Task instructions: Once the line holding "2007-Q2: 33.2 -> 34.4" appears, repeat it and each line after it to the end of the data, exactly and with nothing else; pictures stay out.
+---+
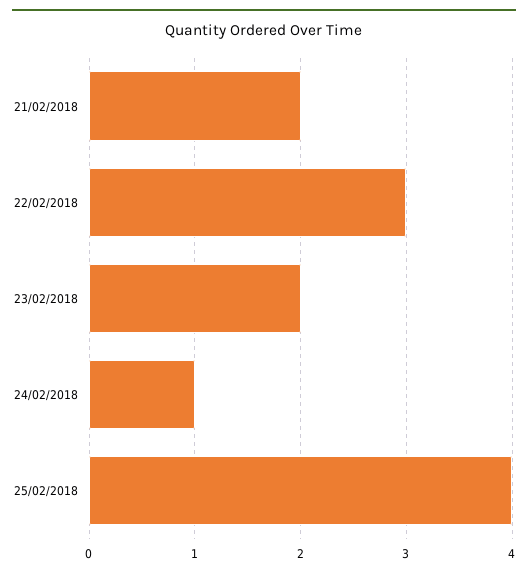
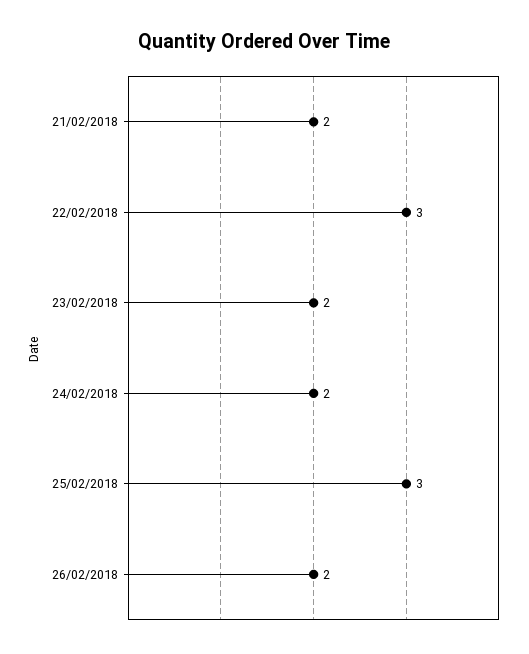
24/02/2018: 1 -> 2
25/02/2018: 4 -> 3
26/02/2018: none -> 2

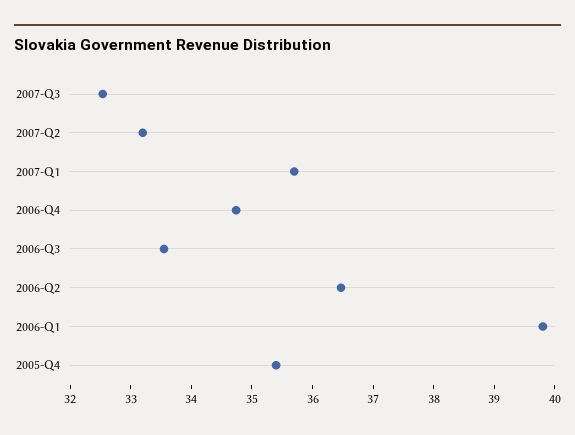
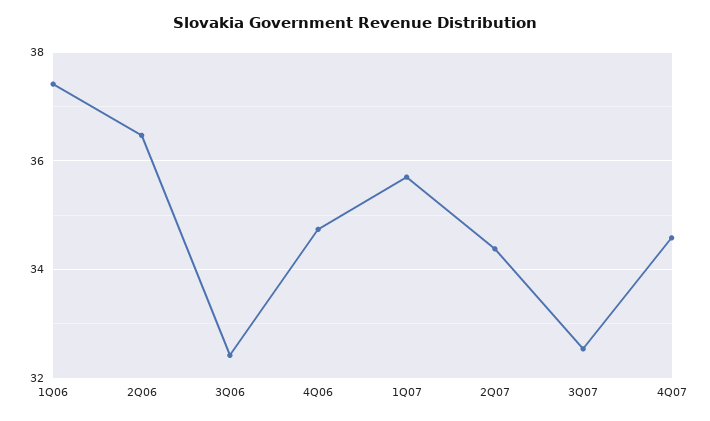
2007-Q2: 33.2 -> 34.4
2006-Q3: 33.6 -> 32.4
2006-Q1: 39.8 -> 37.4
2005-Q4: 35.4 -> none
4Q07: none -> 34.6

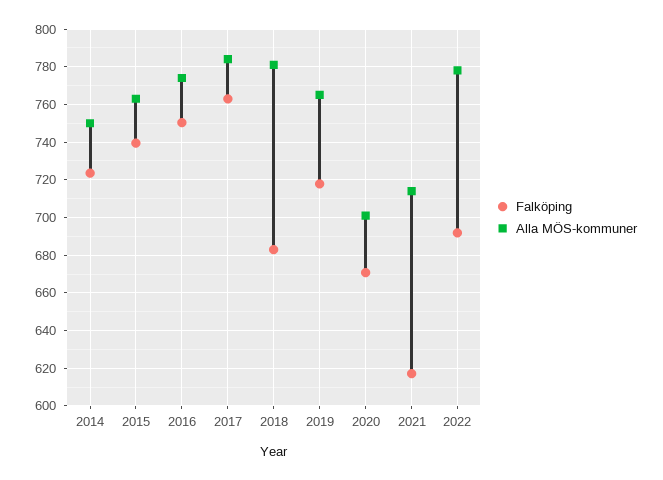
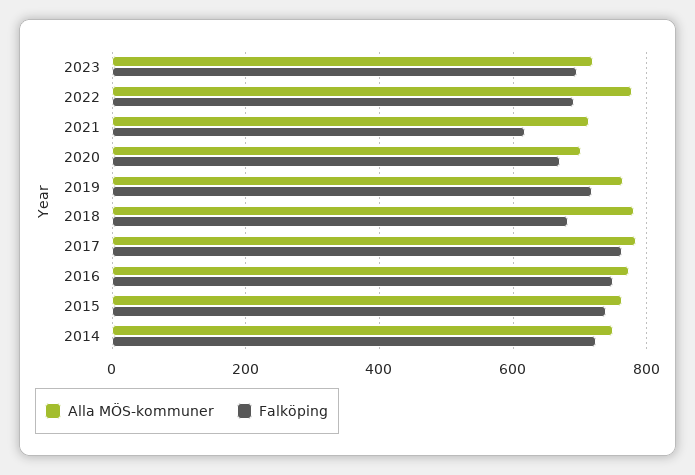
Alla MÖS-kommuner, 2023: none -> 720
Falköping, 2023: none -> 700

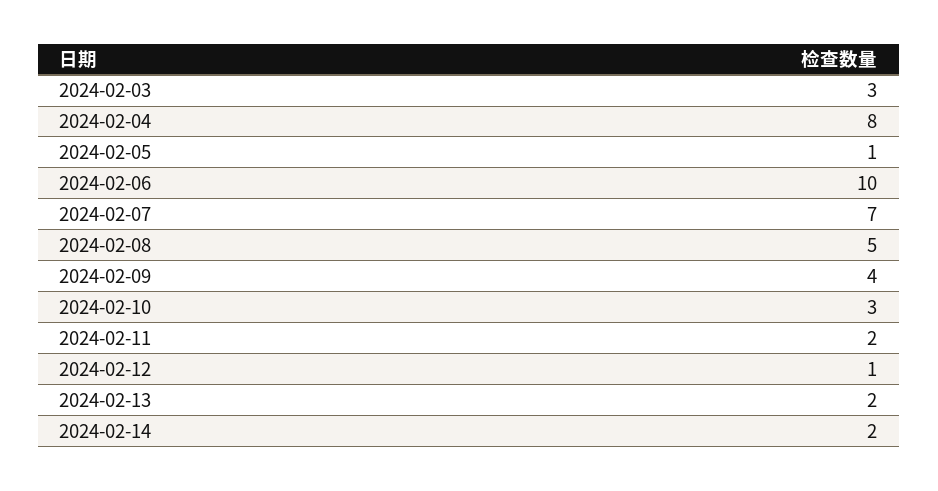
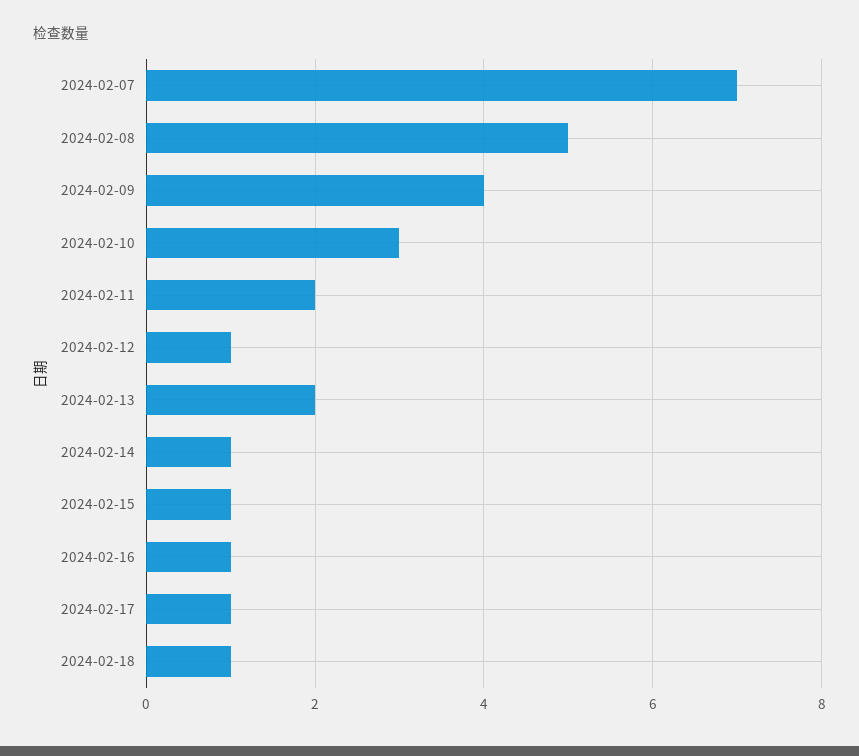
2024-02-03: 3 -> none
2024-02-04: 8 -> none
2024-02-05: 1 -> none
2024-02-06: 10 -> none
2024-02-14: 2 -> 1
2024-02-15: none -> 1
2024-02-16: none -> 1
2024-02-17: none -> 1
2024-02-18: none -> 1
+---+
The completed task:
2007-Q2: 33.2 -> 34.4
2006-Q3: 33.6 -> 32.4
2006-Q1: 39.8 -> 37.4
2005-Q4: 35.4 -> none
4Q07: none -> 34.6

Alla MÖS-kommuner, 2023: none -> 720
Falköping, 2023: none -> 700

2024-02-03: 3 -> none
2024-02-04: 8 -> none
2024-02-05: 1 -> none
2024-02-06: 10 -> none
2024-02-14: 2 -> 1
2024-02-15: none -> 1
2024-02-16: none -> 1
2024-02-17: none -> 1
2024-02-18: none -> 1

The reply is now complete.